MongoDB is the dominant document database. Documents live in collections (loosely, “tables”), and you query with a JSON-shaped filter language.

// Insert a document
db.orders.insertOne({ customer: { id: 'cust_42' }, total: 35, status: 'shipped' });

// Find with a filter — note querying into nested fields with dot notation
db.orders.find({ 'customer.id': 'cust_42', status: 'shipped' });

// Query an array element and project specific fields
db.orders.find({ 'items.sku': 'BK-101' }, { total: 1, status: 1 });

// Update one field without touching the rest of the document
db.orders.updateOne({ _id: 'order_8841' }, { $set: { status: 'delivered' } });

MongoDB also has an aggregation pipeline for grouping, joining ($lookup), and transforming documents — powerful, but if you lean on it constantly your data may be modeled wrong for your access pattern.

Embedding vs Referencing

This is the central decision in document modeling.

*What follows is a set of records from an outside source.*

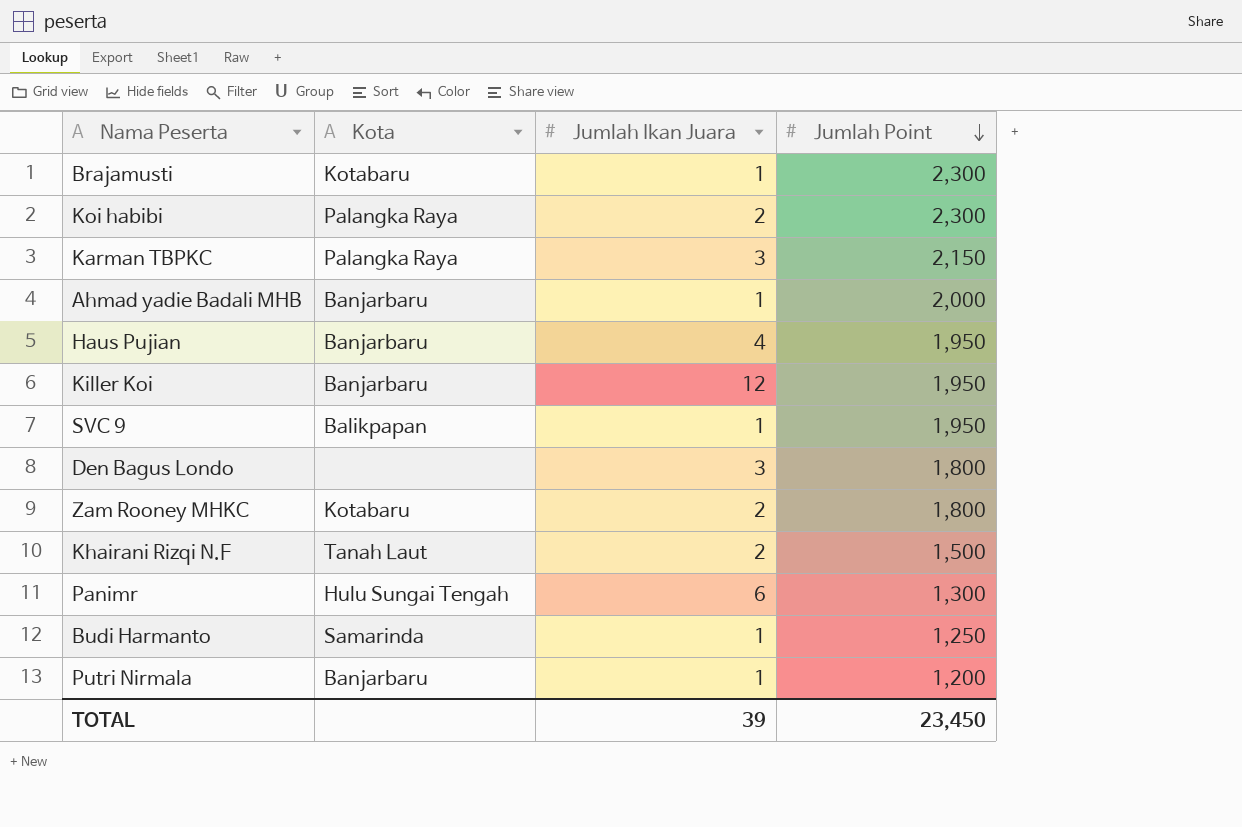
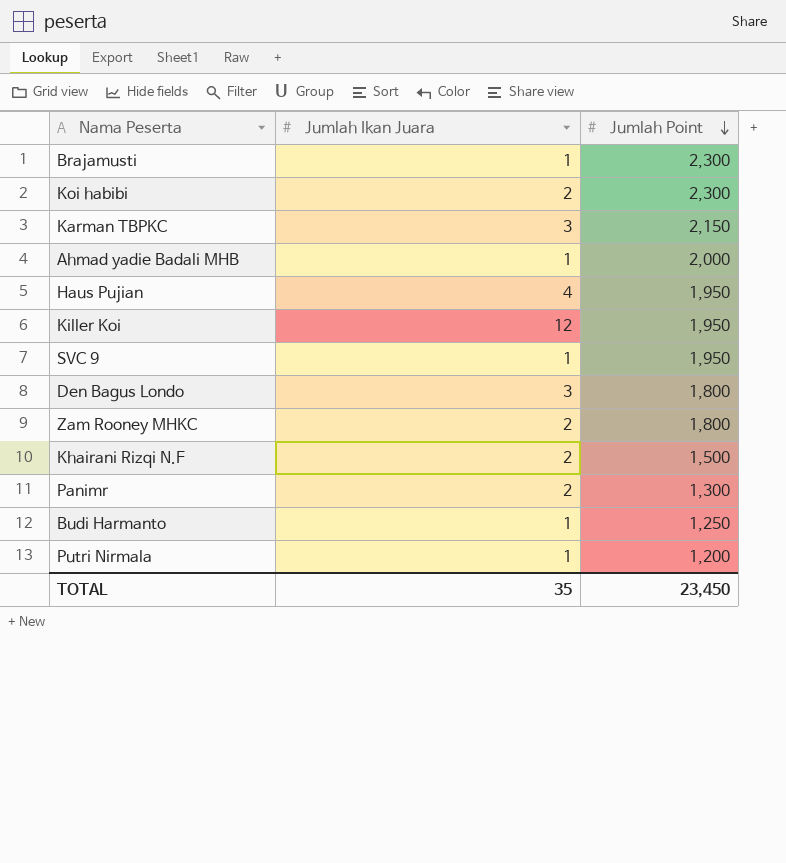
column Kota | position: 2 -> none
Panimr | Jumlah Ikan Juara: 6 -> 2
TOTAL | Jumlah Ikan Juara: 39 -> 35

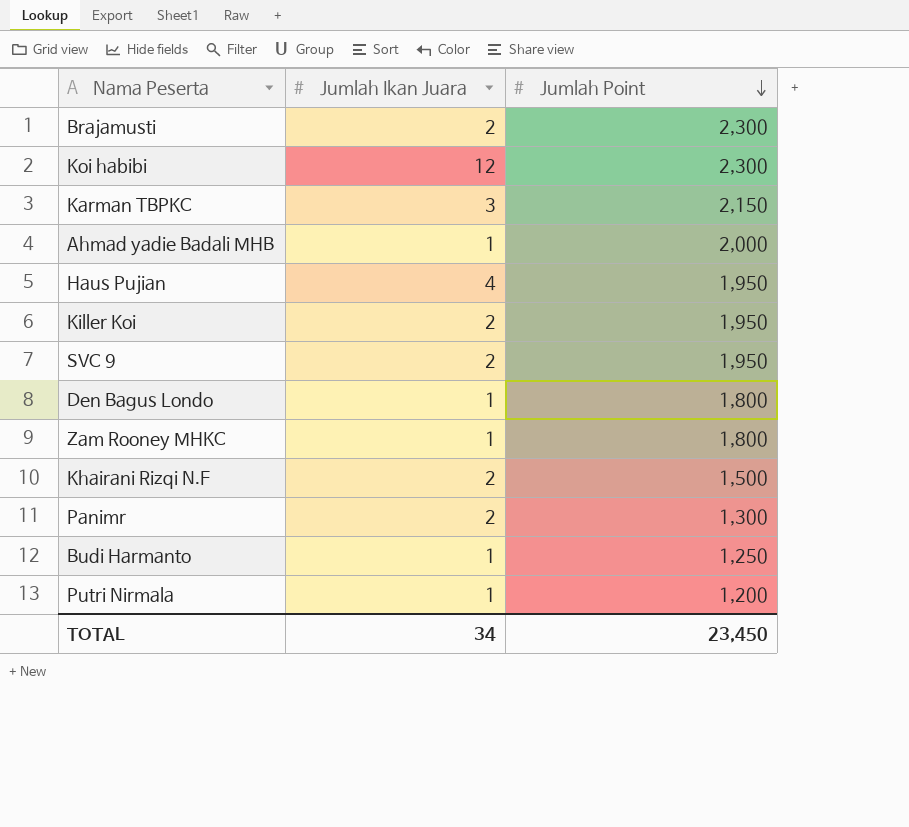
Brajamusti | Jumlah Ikan Juara: 1 -> 2
Koi habibi | Jumlah Ikan Juara: 2 -> 12
Killer Koi | Jumlah Ikan Juara: 12 -> 2
SVC 9 | Jumlah Ikan Juara: 1 -> 2
Den Bagus Londo | Jumlah Ikan Juara: 3 -> 1
Zam Rooney MHKC | Jumlah Ikan Juara: 2 -> 1
TOTAL | Jumlah Ikan Juara: 35 -> 34

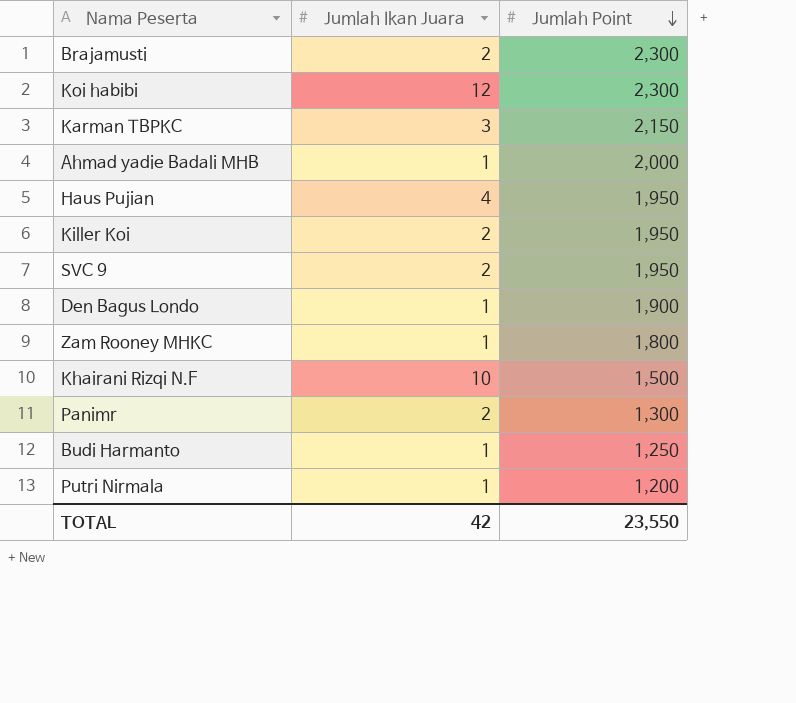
Den Bagus Londo | Jumlah Point: 1,800 -> 1,900
Khairani Rizqi N.F | Jumlah Ikan Juara: 2 -> 10
TOTAL | Jumlah Ikan Juara: 34 -> 42
TOTAL | Jumlah Point: 23,450 -> 23,550

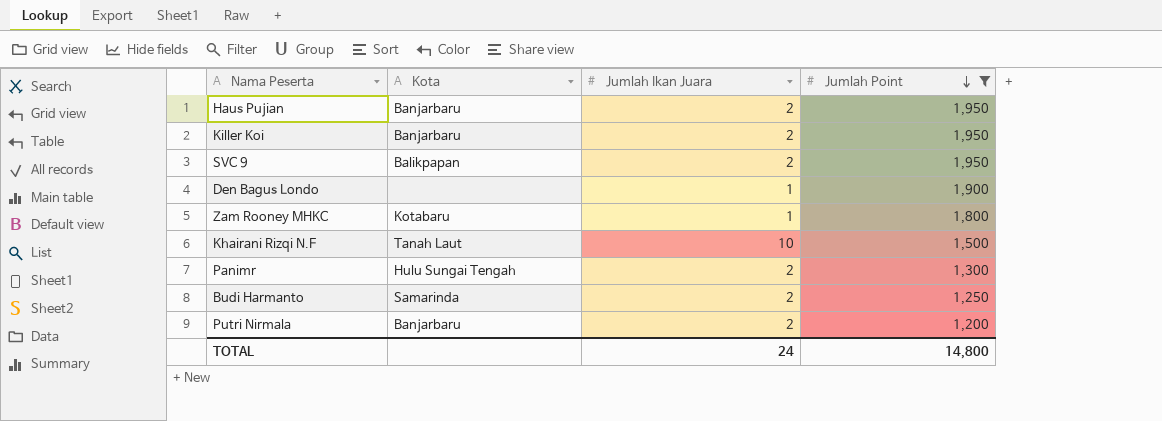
filter: none -> Jumlah Point <= 1,950
column Kota | position: none -> 2
Haus Pujian | Jumlah Ikan Juara: 4 -> 2
Budi Harmanto | Jumlah Ikan Juara: 1 -> 2
Putri Nirmala | Jumlah Ikan Juara: 1 -> 2
TOTAL | Jumlah Ikan Juara: 42 -> 24
TOTAL | Jumlah Point: 23,550 -> 14,800

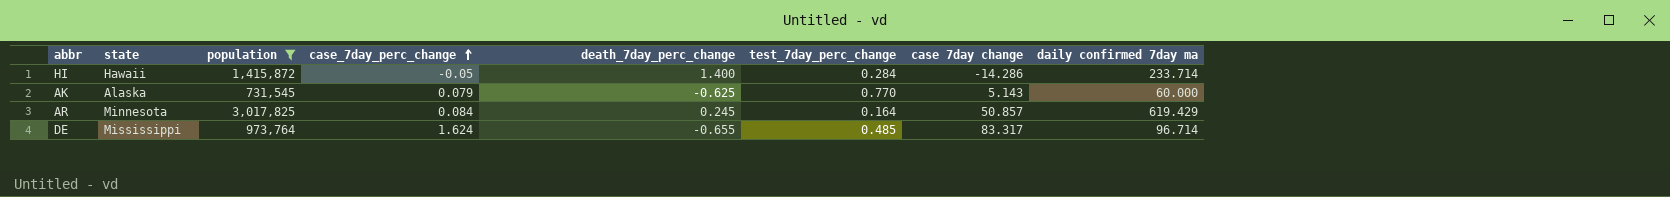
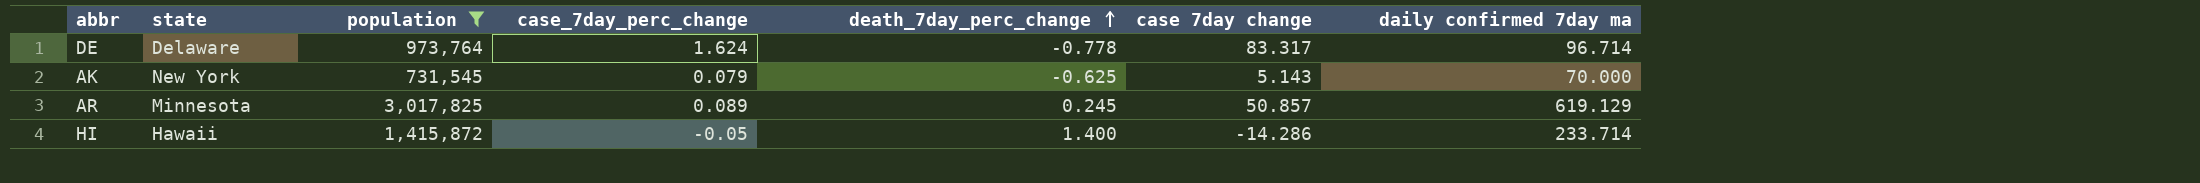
row order: case_7day_perc_change ascending -> death_7day_perc_change ascending
column test_7day_perc_change | position: 6 -> none
DE | state: Mississippi -> Delaware
DE | death_7day_perc_change: -0.655 -> -0.778
AK | state: Alaska -> New York
AK | daily confirmed 7day ma: 60.000 -> 70.000
AR | case_7day_perc_change: 0.084 -> 0.089
AR | daily confirmed 7day ma: 619.429 -> 619.129

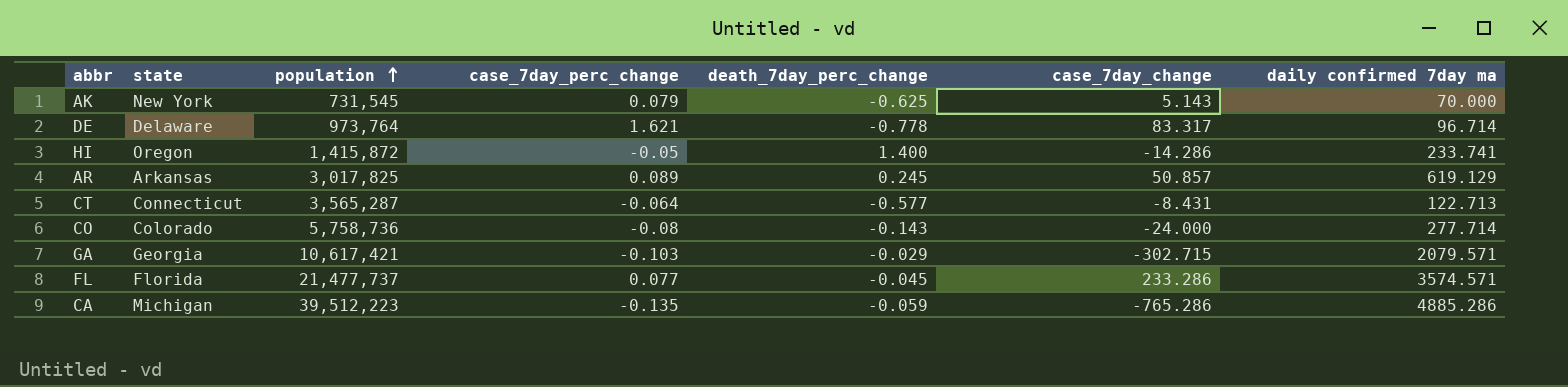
filter: population <= 3,017,825 -> none
row order: death_7day_perc_change ascending -> population ascending
column name: case 7day change -> case_7day_change
DE | case_7day_perc_change: 1.624 -> 1.621
HI | state: Hawaii -> Oregon
HI | daily confirmed 7day ma: 233.714 -> 233.741
AR | state: Minnesota -> Arkansas

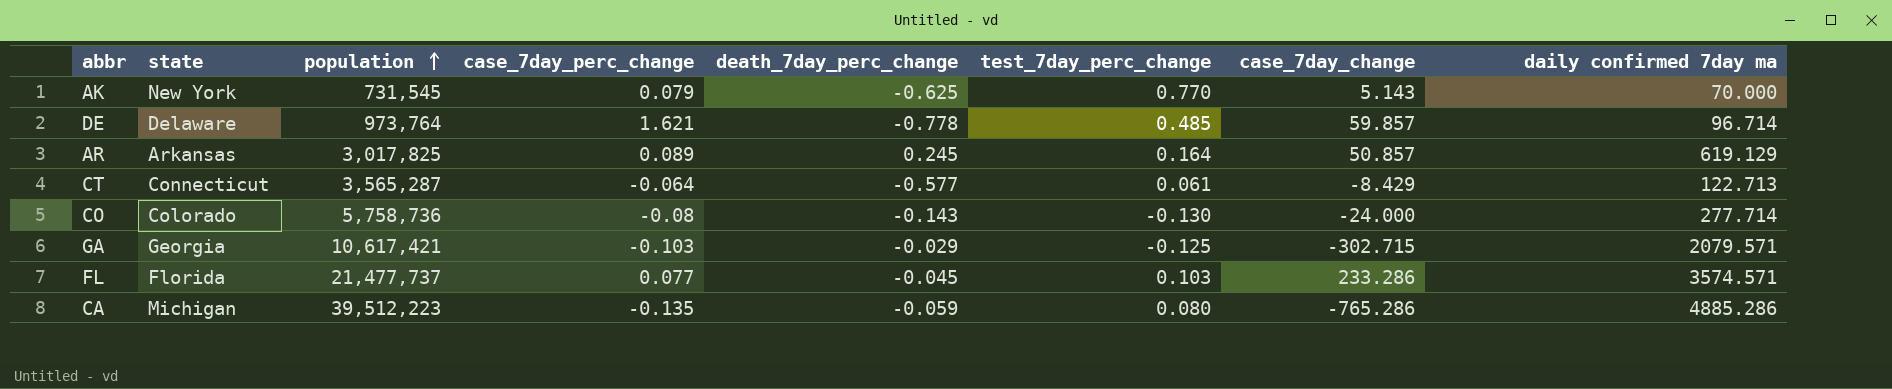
column test_7day_perc_change | position: none -> 6
row HI: Oregon | 1,415,872 | -0.05 | 1.400 | -14.286 | 233.741 -> none
DE | case_7day_change: 83.317 -> 59.857
CT | case_7day_change: -8.431 -> -8.429

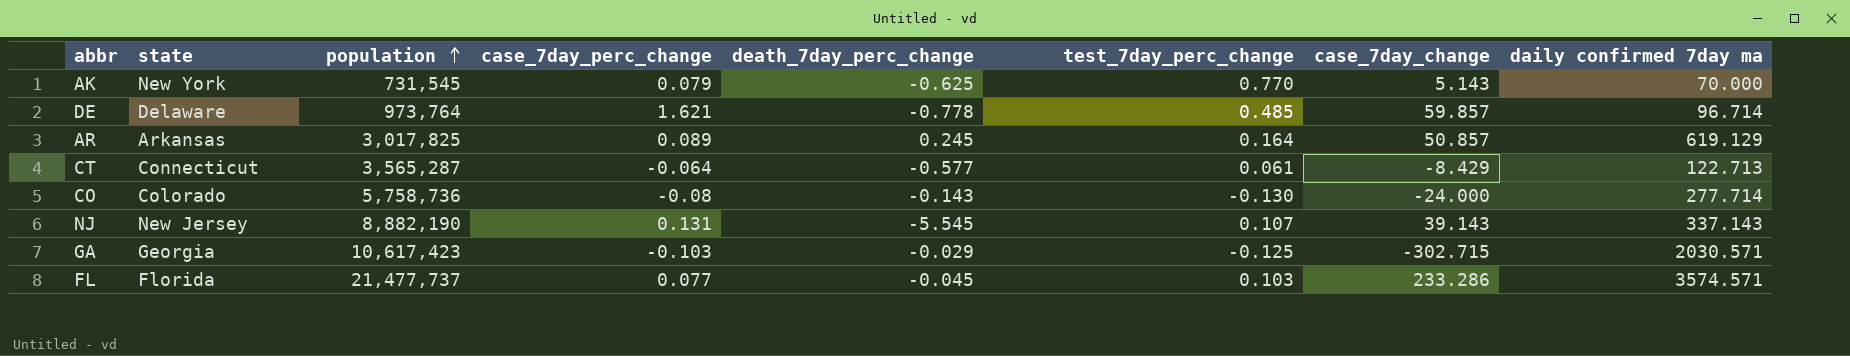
row CA: Michigan | 39,512,223 | -0.135 | -0.059 | 0.080 | -765.286 | 4885.286 -> none
row NJ: none -> New Jersey | 8,882,190 | 0.131 | -5.545 | 0.107 | 39.143 | 337.143
GA | population: 10,617,421 -> 10,617,423
GA | daily confirmed 7day ma: 2079.571 -> 2030.571

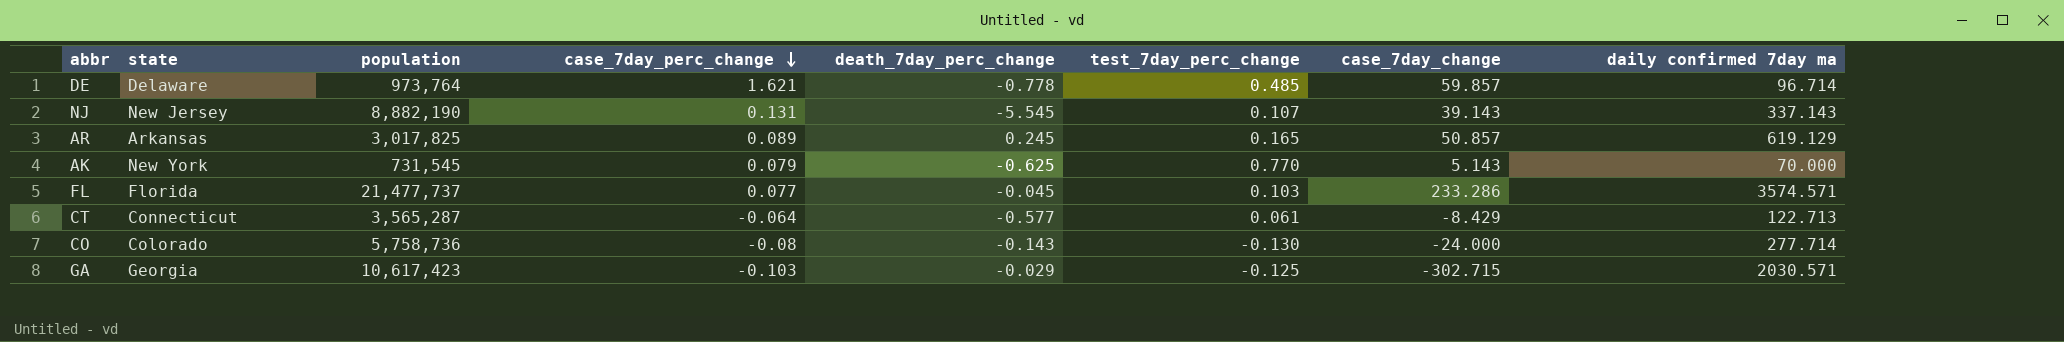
row order: population ascending -> case_7day_perc_change descending
AR | test_7day_perc_change: 0.164 -> 0.165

You either embed related data inside the parent document, or reference it by storing an id and fetching it separately.

Embedding — nest the child inside the parent:

{
	"_id": "post_9",
	"title": "Why NoSQL",
	"comments": [
		{ "author": "alex", "text": "great post" },
		{ "author": "sam", "text": "thanks!" }
	]
}

One read returns the post and its comments. Embedding wins when the child data is owned by, read with, and bounded relative to the parent.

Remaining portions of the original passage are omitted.